いろんな悲しみ、苦しみのあるこの人生の中で、待っていてくれる人がある。だから、「精一杯生きたよ」「こんなに感動したことがあったよ」「たくさん失敗したけれど、僕はこれだけ頑張ったよ」と、待っていてくれる人たちに素敵な想い出をたくさん話せるような、そんな人生を歩んでいこうと思う。これって、「死んだらおわり。だから、自分の好きなことをやる。人のことなんて、どうでもいい。自分が良ければそれでいい。」そんな生き方よりも、ずっと魅力的な生き方だと思います。

 

ところで、つらい時につぶやく「お母さん」という言葉。これはその禅僧がつぶやいた言葉でもあり、同時にお母さんの心がつぶやかせた言葉でもあるのでしょう。

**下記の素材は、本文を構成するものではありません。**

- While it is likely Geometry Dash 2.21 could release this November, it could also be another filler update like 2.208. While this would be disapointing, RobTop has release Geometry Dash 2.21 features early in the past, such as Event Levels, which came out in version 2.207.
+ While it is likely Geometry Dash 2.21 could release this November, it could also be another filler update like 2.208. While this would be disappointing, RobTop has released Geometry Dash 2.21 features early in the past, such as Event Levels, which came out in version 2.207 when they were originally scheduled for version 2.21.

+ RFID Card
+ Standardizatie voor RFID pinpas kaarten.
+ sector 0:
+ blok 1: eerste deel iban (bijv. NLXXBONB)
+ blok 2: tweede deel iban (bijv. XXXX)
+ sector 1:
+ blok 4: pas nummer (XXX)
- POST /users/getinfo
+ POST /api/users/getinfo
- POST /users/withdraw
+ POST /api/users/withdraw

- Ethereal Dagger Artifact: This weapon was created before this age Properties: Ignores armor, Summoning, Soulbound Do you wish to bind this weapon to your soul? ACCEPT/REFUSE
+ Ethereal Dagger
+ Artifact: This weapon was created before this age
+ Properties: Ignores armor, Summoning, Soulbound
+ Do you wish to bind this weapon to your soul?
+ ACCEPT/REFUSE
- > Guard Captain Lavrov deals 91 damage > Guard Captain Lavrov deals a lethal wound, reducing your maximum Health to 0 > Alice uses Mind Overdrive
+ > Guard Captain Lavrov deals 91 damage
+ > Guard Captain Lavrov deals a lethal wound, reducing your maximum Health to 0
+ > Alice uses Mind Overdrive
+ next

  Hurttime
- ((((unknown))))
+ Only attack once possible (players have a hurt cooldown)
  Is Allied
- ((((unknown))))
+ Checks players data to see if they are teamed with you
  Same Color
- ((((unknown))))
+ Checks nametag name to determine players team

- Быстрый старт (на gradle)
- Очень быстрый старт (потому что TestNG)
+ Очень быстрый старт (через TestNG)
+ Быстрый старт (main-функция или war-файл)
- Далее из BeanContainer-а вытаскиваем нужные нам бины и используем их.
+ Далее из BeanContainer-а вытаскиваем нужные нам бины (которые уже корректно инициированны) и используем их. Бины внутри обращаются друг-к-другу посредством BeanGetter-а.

実は「南無阿弥陀仏」というお念仏も、同じなのです。私が称えるお念仏は、ただ私が称えるということだけではありません。そもそも「南無阿弥陀仏」と称えるなんて、誰かに教えられなくては、称える誰かの姿に出遇わなければ、しないでしょう。そしてその称えた人も、また誰かの姿を見て称え、その人もまた・・・と、さかのぼれば親鸞聖人、法然上人、お釈迦様、そして阿弥陀様にまでたどり着くのです。つまり、念仏の歴史が私のところにまで至り届き、初めて私が「南無阿弥陀仏」と称えているということです。これは、私を思い、願われる阿弥陀如来の心が、そしてその心をいただかれた人々の歴史が、私に称えさせているということです。そう考えると、すごいことだと思いませんか?

 

 阿弥陀如来という仏さまが、私たちの迷いの姿を慈しみ悲しまれ、お浄土という世界を建立して下さった。私たちには、また会える世界が、帰っていく世界が用意されている。その世界を人生のより所とし、生きる方向を指し示して下さる人生の軸として、生き抜かれた先輩方の歴史があるのです。その歩みが、お仏壇として私たちの前に用意されているのです。

 

《浄土は死の帰するところでありつつ、

         それが生の依るところとなる》 金子大栄 ■

 

※『毎日、お参りしましょうキャンペーン』は、今回が最終回となります。